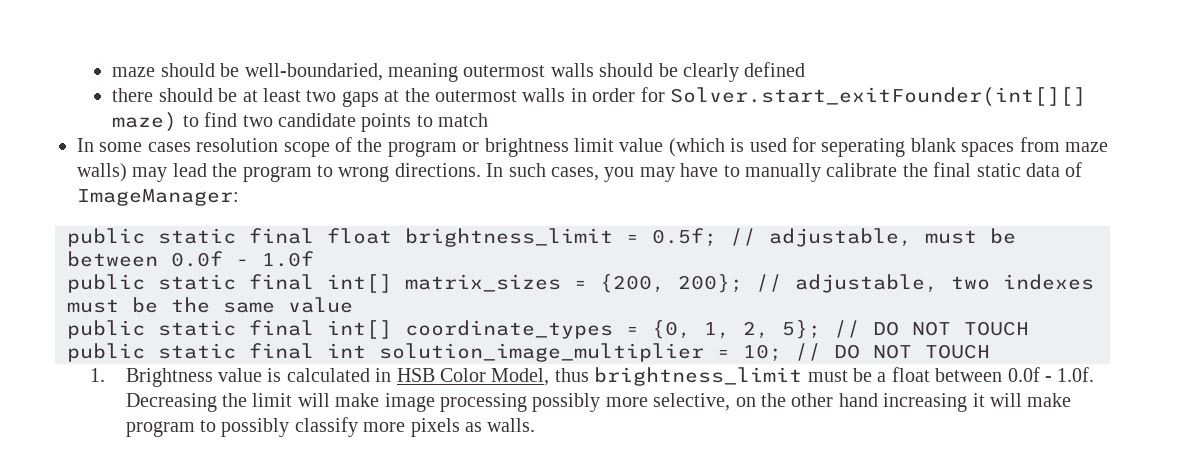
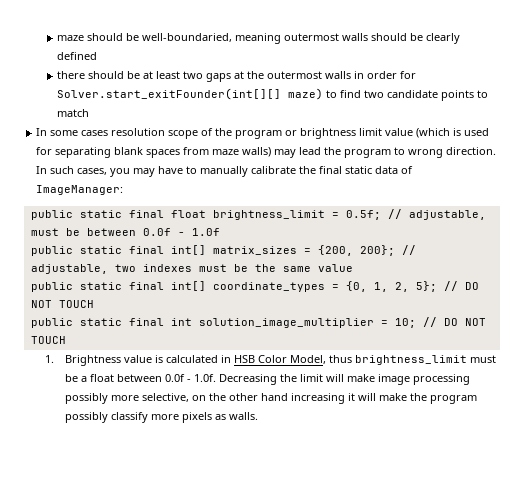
- In some cases resolution scope of the program or brightness limit value (which is used for seperating blank spaces from maze walls) may lead the program to wrong directions.
+ In some cases resolution scope of the program or brightness limit value (which is used for separating blank spaces from maze walls) may lead the program to wrong direction.
- 1. Brightness value is calculated in HSB Color Model, thus brightness_limit must be a float between 0.0f - 1.0f. Decreasing the limit will make image processing possibly more selective, on the other hand increasing it will make program to possibly classify more pixels as walls.
+ 1. Brightness value is calculated in HSB Color Model, thus brightness_limit must be a float between 0.0f - 1.0f. Decreasing the limit will make image processing possibly more selective, on the other hand increasing it will make the program possibly classify more pixels as walls.

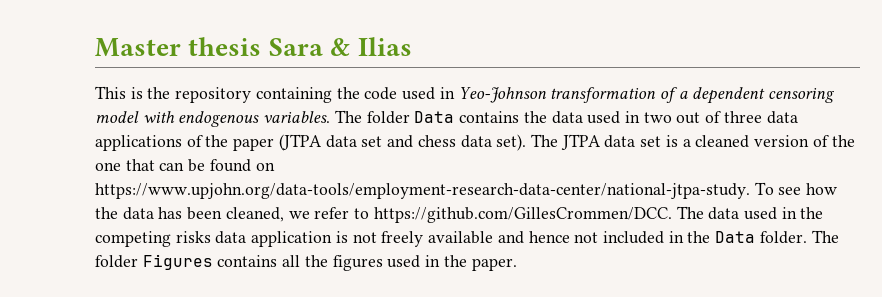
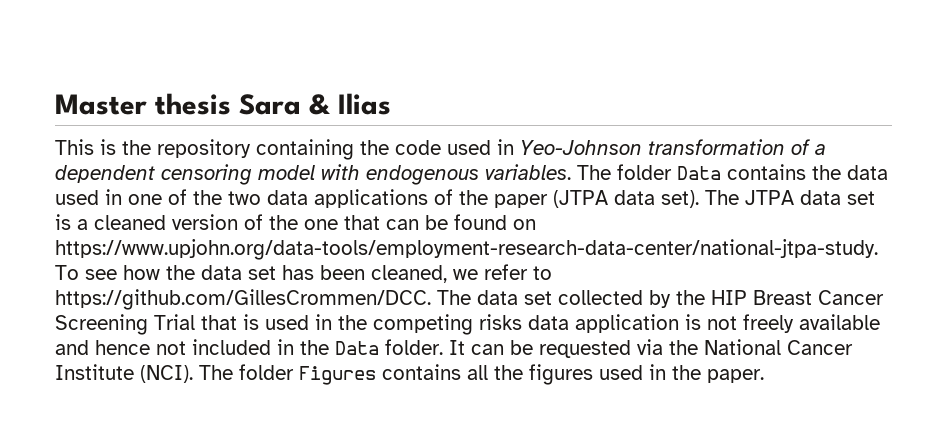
- The folder Data contains the data used in two out of three data applications of the paper (JTPA data set and chess data set).
+ The folder Data contains the data used in one of the two data applications of the paper (JTPA data set).
- The JTPA data set is a cleaned version of the one that can be found on https://www.upjohn.org/data-tools/employment-research-data-center/national-jtpa-study. To see how the data has been cleaned, we refer to https://github.com/GillesCrommen/DCC. The data used in the competing risks data application is not freely available and hence not included in the Data folder.
+ The JTPA data set is a cleaned version of the one that can be found on https://www.upjohn.org/data-tools/employment-research-data-center/national-jtpa-study. To see how the data set has been cleaned, we refer to https://github.com/GillesCrommen/DCC. The data set collected by the HIP Breast Cancer Screening Trial that is used in the competing risks data application is not freely available and hence not included in the Data folder.
+ It can be requested via the National Cancer Institute (NCI).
•••
> _EXERCISE DIRECTIONS_
This exercise calls for the line containing "- The JTPA data" and each line after it in the records, copied exactly.

> _YOUR RESPONSE_
- The JTPA data set is a cleaned version of the one that can be found on https://www.upjohn.org/data-tools/employment-research-data-center/national-jtpa-study. To see how the data has been cleaned, we refer to https://github.com/GillesCrommen/DCC. The data used in the competing risks data application is not freely available and hence not included in the Data folder.
+ The JTPA data set is a cleaned version of the one that can be found on https://www.upjohn.org/data-tools/employment-research-data-center/national-jtpa-study. To see how the data set has been cleaned, we refer to https://github.com/GillesCrommen/DCC. The data set collected by the HIP Breast Cancer Screening Trial that is used in the competing risks data application is not freely available and hence not included in the Data folder.
+ It can be requested via the National Cancer Institute (NCI).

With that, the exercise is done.